# Angle Grinder Direction of Rotation



## wcndave (2 May 2022)

When cutting steel bar for example, I have always had the disc rotating away from me and down, with the sparks going behind me.
I think this is how I always see others doing it too.

I recently found my 9" white label Axminster getting a bit heavy and my 115 Axminster a bit noisy and vibrating a lot, and so went for a Makita 125mm cordless brushless (what a difference!)

But in the manual it shows that the disc should be rotating the other way, and you cut from the back.
To my mind, this means any binding will throw the tool toward you, instead of away from you.

As someone who's not an expert on grinders, can someone out there who is clarify if this seems correct, or just a Makita specific thing, or in fact an error....


----------



## Sandyn (2 May 2022)

Normally, I use my angle grinder the same way as you, so the angle grinder is rotated 180 degrees compared to the 'correct' picture above. I find that gives me the best control.


----------



## Sideways (3 May 2022)

Likewise. I want the wheel trying to climb up the workpiece so that 'i'm pulling back on the tool not pushing it into the work. The diagram pictured is wrong to my mind and reduces control. If the wheel starts to bite, the tool will be pushed back towards you, the wheel will try to run down the front face and head for your leg !
Of course you have to pay attention to where the sparks are thrown and adjust the guard for the cut you're making. That's why guards with a tool less adjustment are so good.


----------



## imageel (3 May 2022)

I think whichever method you use depends on how comfortable you are and sometimes the size/material being cut.
To my mind pic#2 is safer, if the disc binds the force will be downward and worst case you lose grip on the grinder the safety switch will prevent serious carnage.
Also if the to-be-cut-off piece is longish then as you proceed with the cut it is more likely that the end will droop, opening up the cut face and hence minimising likelihood of pinching.

However I think those pictures are misleading in that I'd expect most debris and sparks in pic #2 to be ejected forward and downward and not all the way around the guard and out the back!
Obviously a lot will depend on how close to the guard you work, however for best visibility one would usually start a cut somewhere in the 70-80 degree arc relative to the forward guard edge, and closer to 90 degree or more invites the disc to dig in and not give good control.


----------



## owen (3 May 2022)

I always use it like the picture, that's the way my dad taught me


----------



## --Tom-- (3 May 2022)

Worst case is disc shatters - I always try to think in terms of which way fires the fragments away from your limbs


----------



## wcndave (3 May 2022)

Just a note that in both cases above, the disc is spinning anti-clockwise. The direction of the blade at contact shown by the red arrow.

To my mind *both *are wrong, because the grinder is simply upside-down... Everything I've ever seen in person, or online, shows the cut being done with the disc spinning *down* onto the material.

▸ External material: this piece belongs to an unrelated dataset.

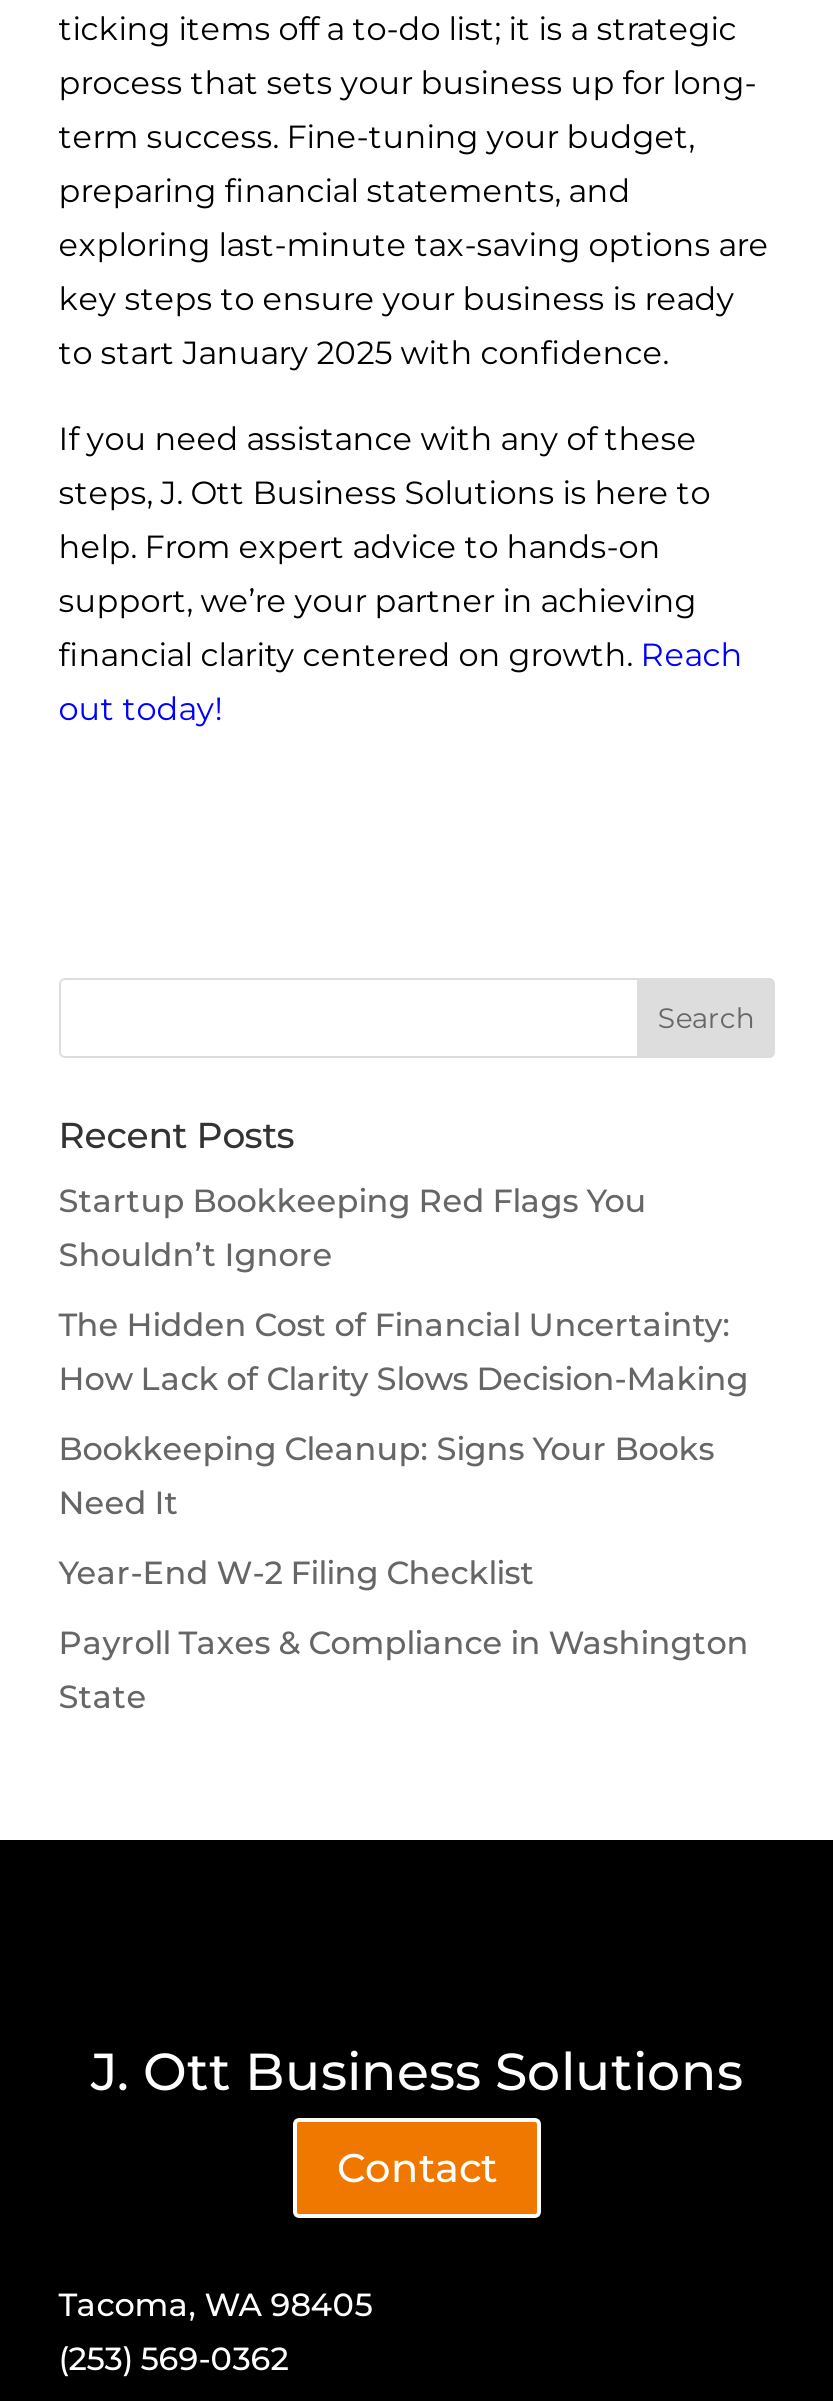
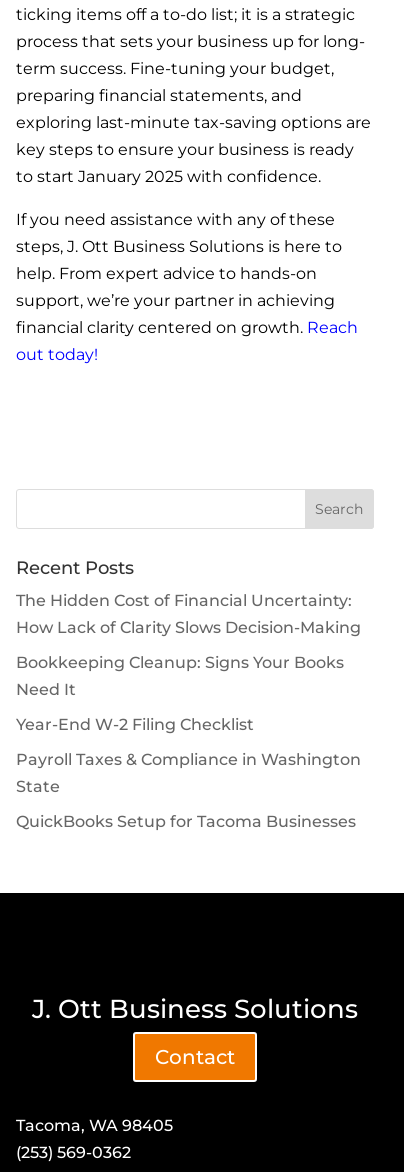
- Startup Bookkeeping Red Flags You
- Shouldn’t Ignore

moved up: The Hidden Cost of Financial Uncertainty: | How Lack of Clarity Slows Decision-Making | Bookkeeping Cleanup: Signs Your Books | Need It | Year-End W-2 Filing Checklist | Payroll Taxes & Compliance in Washington | State

+ QuickBooks Setup for Tacoma Businesses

I had a quick look online, just searching for images of angle grinders cutting, and 90% were with disc on left like the pic just above. However there were enough seemingly reputable pictures going the other way to make me think it's possibly a "real thing"



imageel said:


> To my mind pic#2 is safer


With the disc spinning upwards and any binding throwing the tool at my legs, and knuckles at the bar, I don't think it looks that safe. If you think of the disc spinning the "normal" way, the angle of attack looks much safer - perhaps that's what you were looking at.


imageel said:


> However I think those pictures are misleading in that I'd expect most debris and sparks in pic #2 to be ejected forward and downward and not all the way around the guard and out the back!


Testing like the picture game me about 50/50 front/back


imageel said:


> however for best visibility one would usually start a cut somewhere in the 70-80 degree arc relative to the forward guard edge, and closer to 90 degree or more invites the disc to dig in and not give good control.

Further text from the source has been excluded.